I can't tell if he buys it.

I don't think I've done anything wrong, but I don't want to put that theory to the test while I'm cold and nervous and would have a hard time explaining myself.

Plus, the longer this conversation goes on, the more likely I am to be shaken down.

"Say, mind if I get your name? Just got to note that this happened.

Paperwork and all. Tcha!" he asks.

He has a clear view of my license plate.

I can't give him a fake name.

I stammer.

"Tops. Uh, Tohopka. Oskoriae Tohopka."

The policeman takes out a notepad and scribbles a few lines as he mutters to himself.

I catch my own name and little else in the mix.

He looks around one last time and catches some residue from the demon in the trunk.

He points to the streak of blood sliding down the back fender.

Expectedly, he suddenly becomes guarded.

"So, Tops, care to explain what that is?"

"Oh, that's, uh, the thing that I hit that had me so, you know, out of it. It's damn weird. Never seen anything like it, never."

I navigate to the back of the car and pop the trunk.

I half expect the demon-thing to have been a figment of my imagination that disappeared once I took my eyes off it, yet there it is—

the broken remains of a half-deer, half-schoolgirl being, lying there and bleeding on the lining.

She's probably dead by now.

"You ever seen anything like it?"

The policeman leans over and looks at it.

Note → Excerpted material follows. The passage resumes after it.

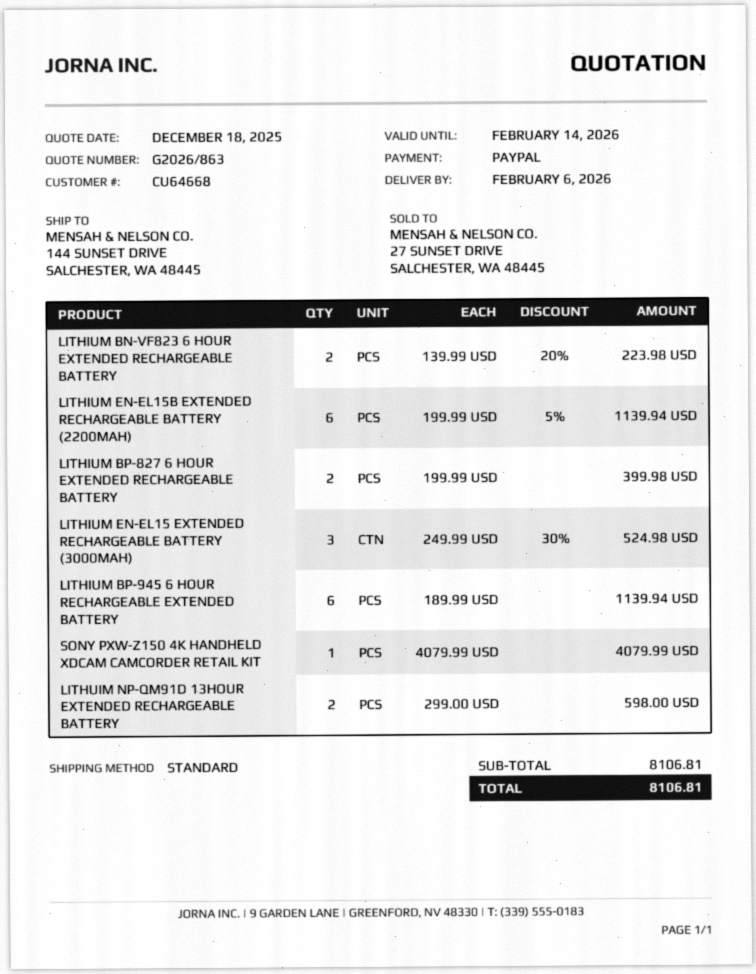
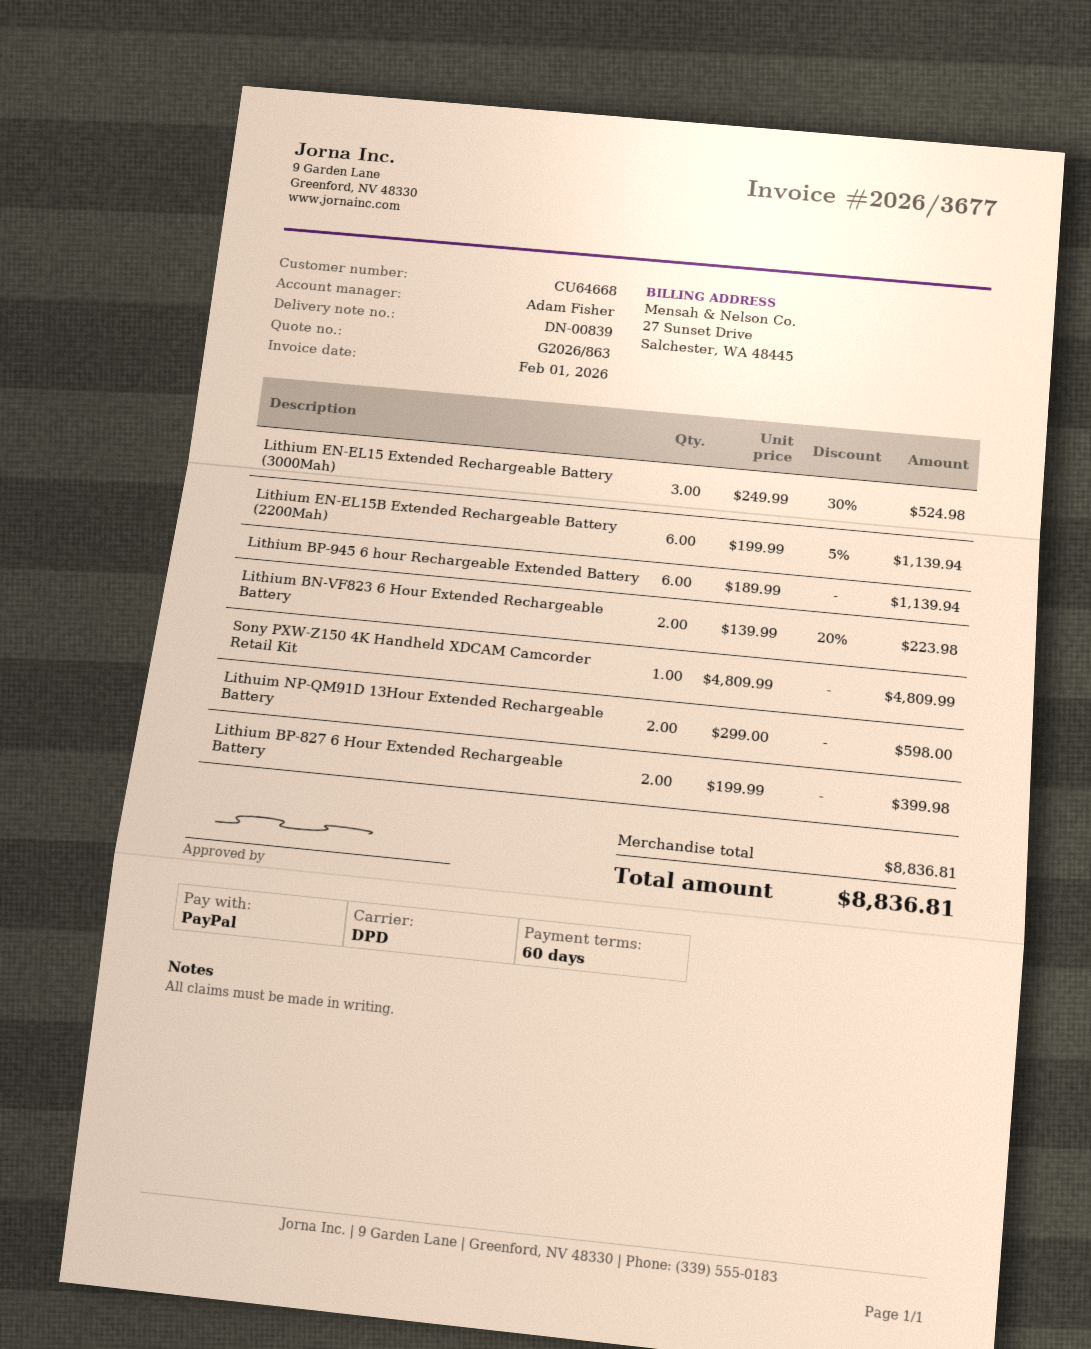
shipping method: standard -> DPD
SONY PXW-Z150 4K HANDHELD XDCAM CAMCORDER RETAIL KIT: 1 x 4079.99 = 4079.99 -> 1 x 4809.99 = 4809.99
subtotal: 8106.81 -> 8836.81
total: 8106.81 -> 8836.81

He tenses up, and his sidearm comes out.

I can barely make out the grey shape in our small island of visibility.

"Hands up. You're under arrest."

It suddenly hits me that there's a gun pointed right at me.

My heart skips a few beats, and the passage of time becomes theoretical.

I have no choice but to throw up my arms.

My mind runs in circles, trying to figure out what's happening.

The cop gets stern with me.

"Take off your mask, you rat bastard.

Let the dashcam get a good look at you."

I oblige.

The fabric is pulled over my face, and every nerve is lanced by the frigid air of a winter midnight.

My eyes feel like they'll freeze shut if I blink.

My body feels like I'll be shot if I move.

Fucking—he's not a cop. He's a fed. A man in black.

I should have guessed.

And I should have fucking guessed that Pops and the internet schizophrenics were right about this too. Fuck!

The cop looks intently at me.

His pistol starts to shake as his breathing becomes quick and shallow.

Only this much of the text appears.